| Task description |
For the records below, output every line from the one holding "shipping method: GLS -> TNT" through the final line, unaltered, and no other lines.

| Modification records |
_ _ _ _ _ _ _

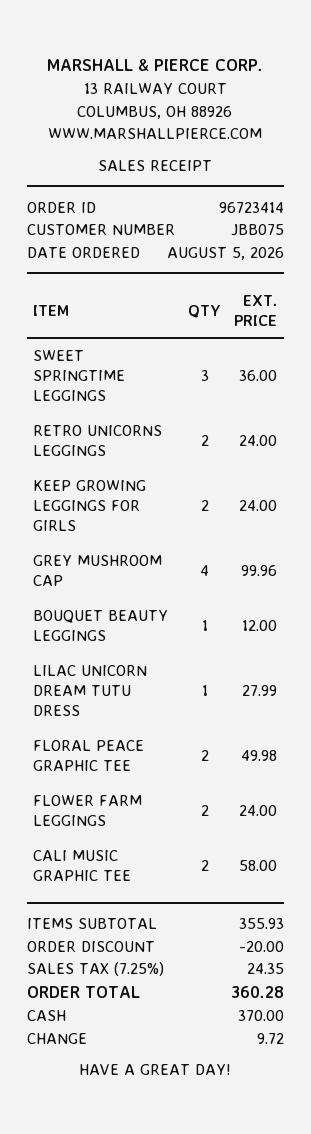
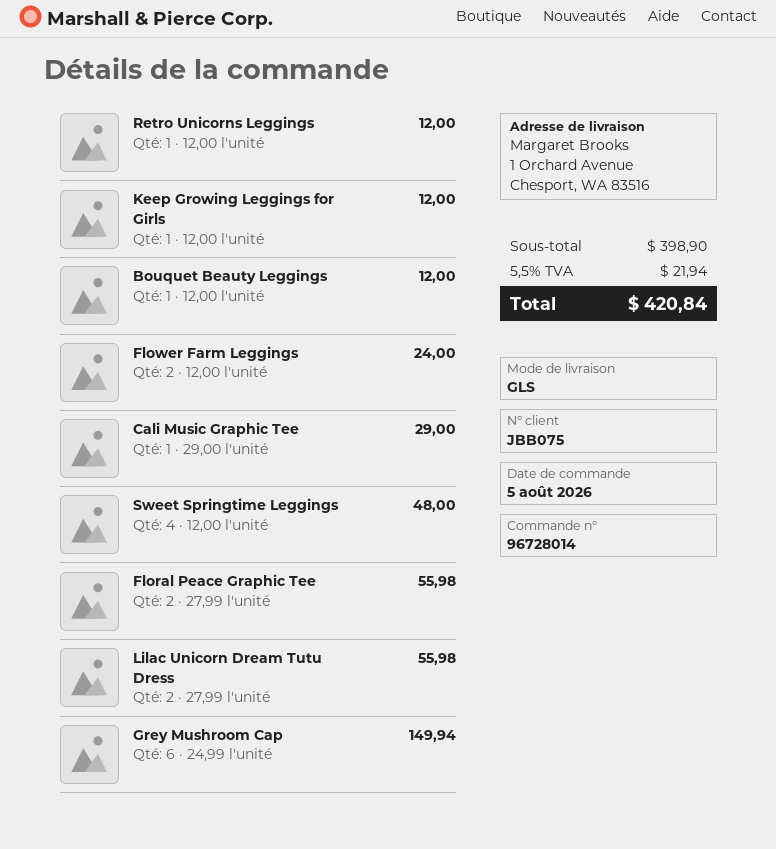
order number: 96723414 -> 96728014
SWEET SPRINGTIME LEGGINGS: 3 for 36.00 -> 4 for 48.00
RETRO UNICORNS LEGGINGS: 2 for 24.00 -> 1 for 12.00
KEEP GROWING LEGGINGS FOR GIRLS: 2 for 24.00 -> 1 for 12.00
GREY MUSHROOM CAP: 4 for 99.96 -> 6 for 149.94
LILAC UNICORN DREAM TUTU DRESS: 1 for 27.99 -> 2 for 55.98
FLORAL PEACE GRAPHIC TEE: 2 for 49.98 -> 2 for 55.98
CALI MUSIC GRAPHIC TEE: 2 for 58.00 -> 1 for 29.00
subtotal: 355.93 -> 398.90
discount: 20.00 -> none
tax: 7.25% = 24.35 -> 5.5% = 21.94
total: 360.28 -> 420.84

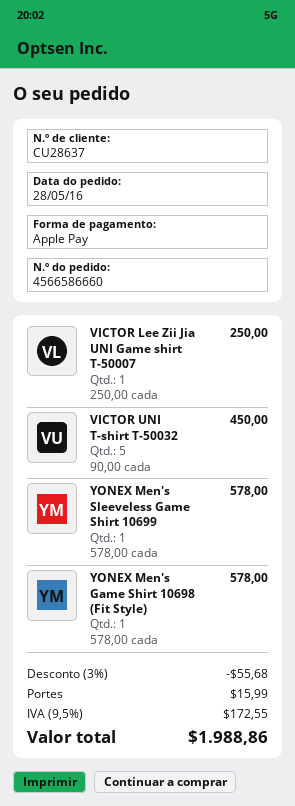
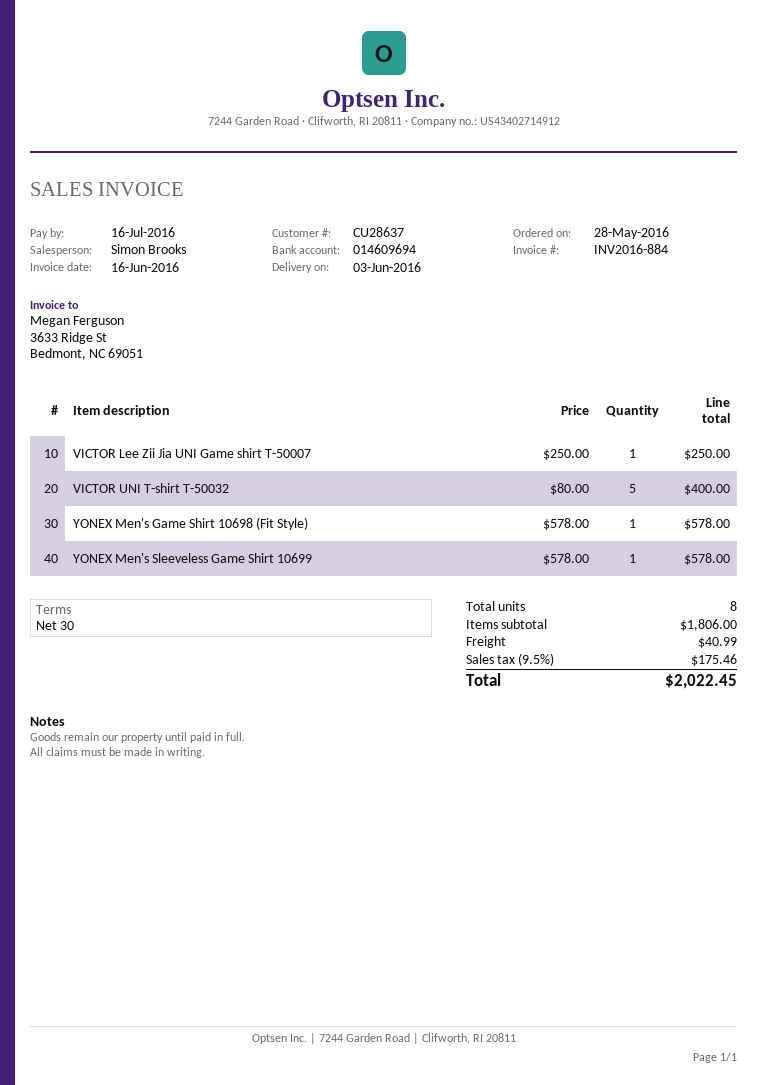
VICTOR UNI T-shirt T-50032: 5 x 90.00 = 450.00 -> 5 x 80.00 = 400.00
discount: 3% = 55.68 -> none
shipping: 15.99 -> 40.99
tax: 9.5% = 172.55 -> 9.5% = 175.46
total: 1988.86 -> 2022.45

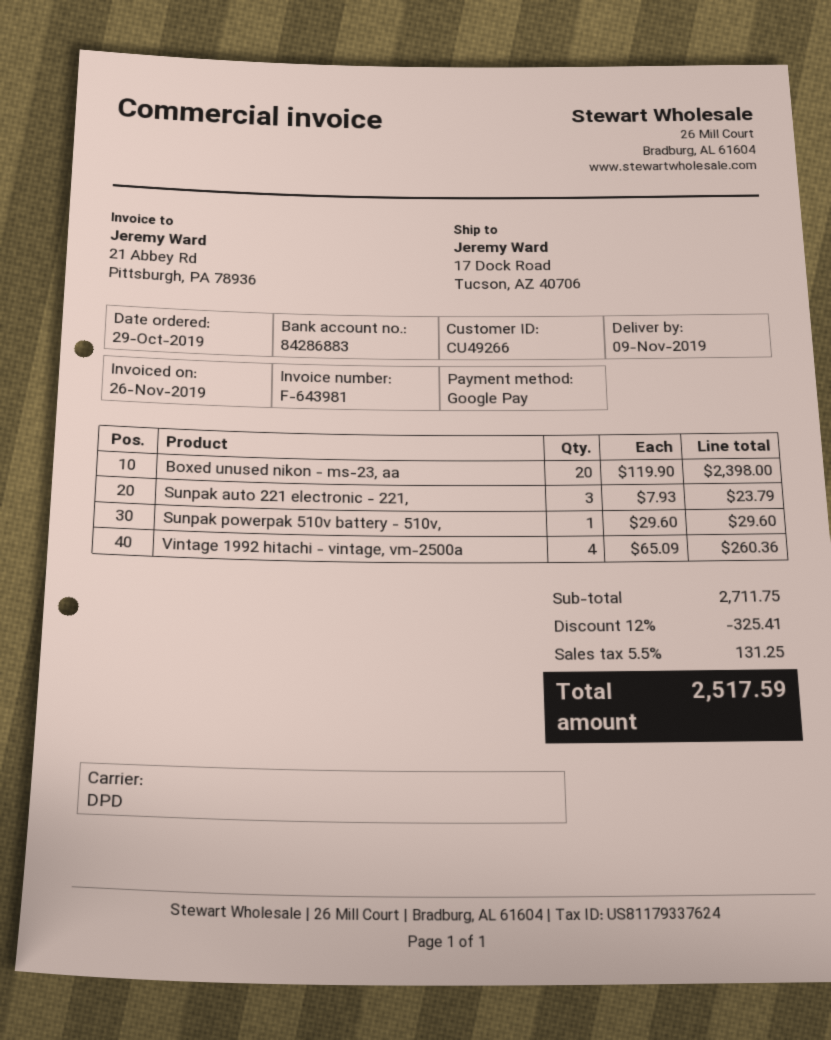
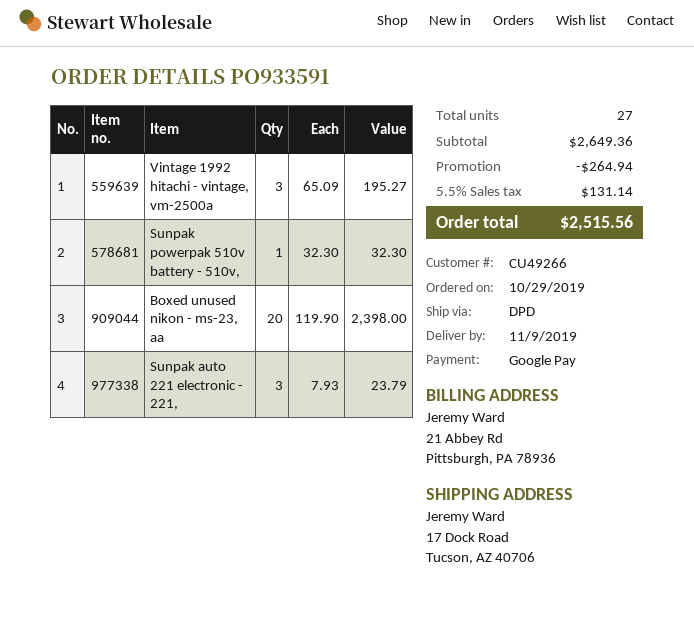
Sunpak powerpak 510v battery - 510v,: 1 x 29.60 = 29.60 -> 1 x 32.30 = 32.30
Vintage 1992 hitachi - vintage, vm-2500a: 4 x 65.09 = 260.36 -> 3 x 65.09 = 195.27
subtotal: 2711.75 -> 2649.36
discount: 325.41 -> 264.94
tax: 5.5% = 131.25 -> 5.5% = 131.14
total: 2517.59 -> 2515.56

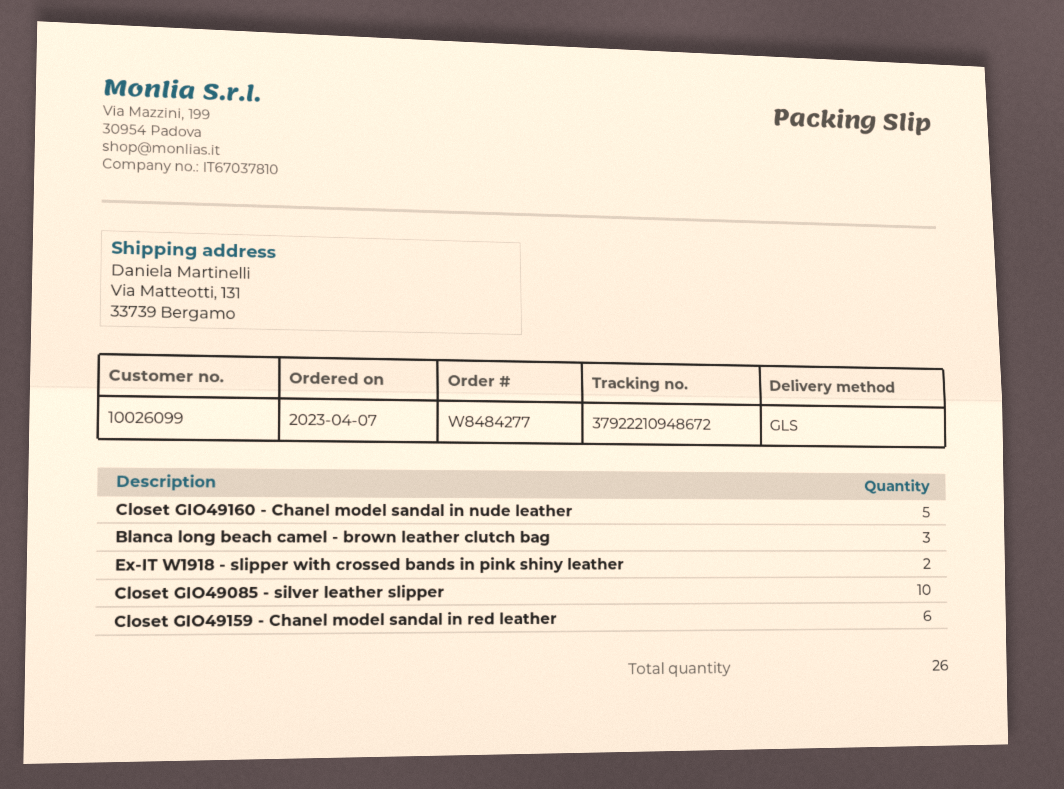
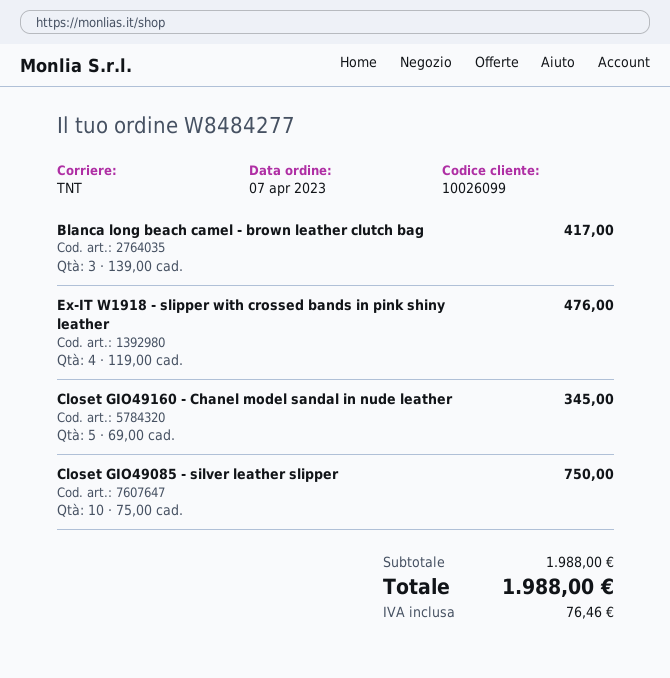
shipping method: GLS -> TNT
Ex-IT W1918 - slipper with crossed bands in pink shiny leather: 2 -> 4
Closet GIO49159 - Chanel model sandal in red leather: 6 -> none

_ _ _ _ _ _ _

| Answer for the task |
shipping method: GLS -> TNT
Ex-IT W1918 - slipper with crossed bands in pink shiny leather: 2 -> 4
Closet GIO49159 - Chanel model sandal in red leather: 6 -> none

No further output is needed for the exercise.